EXERCISE: The expected copy holds every entry exactly and none of the pictures.

════════════════════

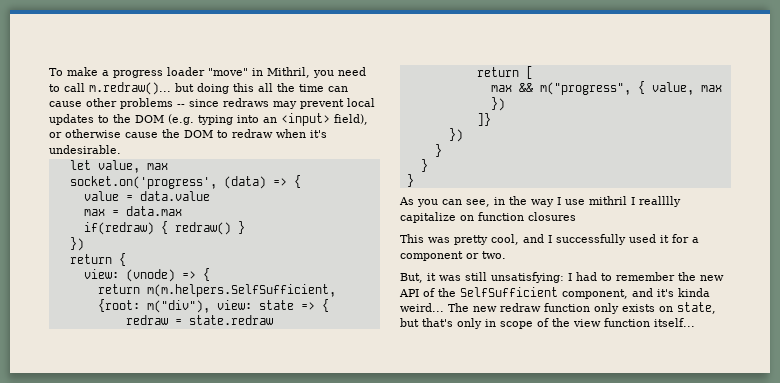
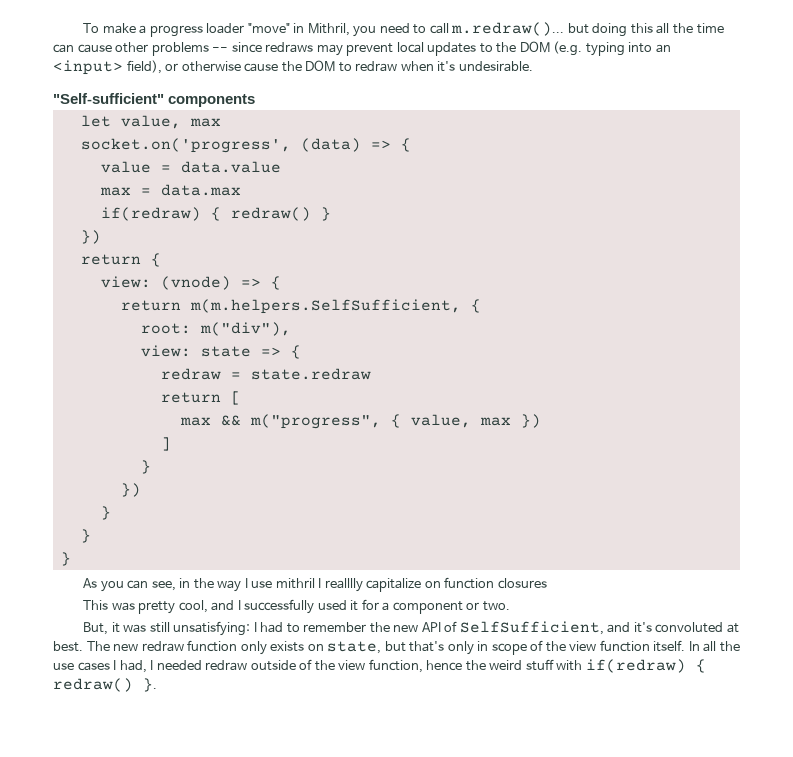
(121, 149) none -> [53,93,256,107] // "Self-sufficient" components
[97,299,140,312] {root: -> [470,299,481,313] [140,323,191,334] { // root:
(210, 306) none -> (291, 329) //
[476,113,491,126] ]} -> [160,437,171,451] [140,460,151,474] ] // }
[438,287,710,299] [400,303,444,312] the SelfSufficient component, and it's kinda weird... -> [459,621,739,635] [53,641,83,652] SelfSufficient, and it's convoluted at best.
[654,318,695,327] itself... -> [653,640,740,652] [53,659,706,673] [53,678,157,692] itself. In all the use cases I had, I needed redraw outside of the view function, hence the weird stuff with if(redraw) { redraw() }.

════════════════════

COMPLETED EXERCISE:
(121, 149) none -> [53,93,256,107] // "Self-sufficient" components
[97,299,140,312] {root: -> [470,299,481,313] [140,323,191,334] { // root:
(210, 306) none -> (291, 329) //
[476,113,491,126] ]} -> [160,437,171,451] [140,460,151,474] ] // }
[438,287,710,299] [400,303,444,312] the SelfSufficient component, and it's kinda weird... -> [459,621,739,635] [53,641,83,652] SelfSufficient, and it's convoluted at best.
[654,318,695,327] itself... -> [653,640,740,652] [53,659,706,673] [53,678,157,692] itself. In all the use cases I had, I needed redraw outside of the view function, hence the weird stuff with if(redraw) { redraw() }.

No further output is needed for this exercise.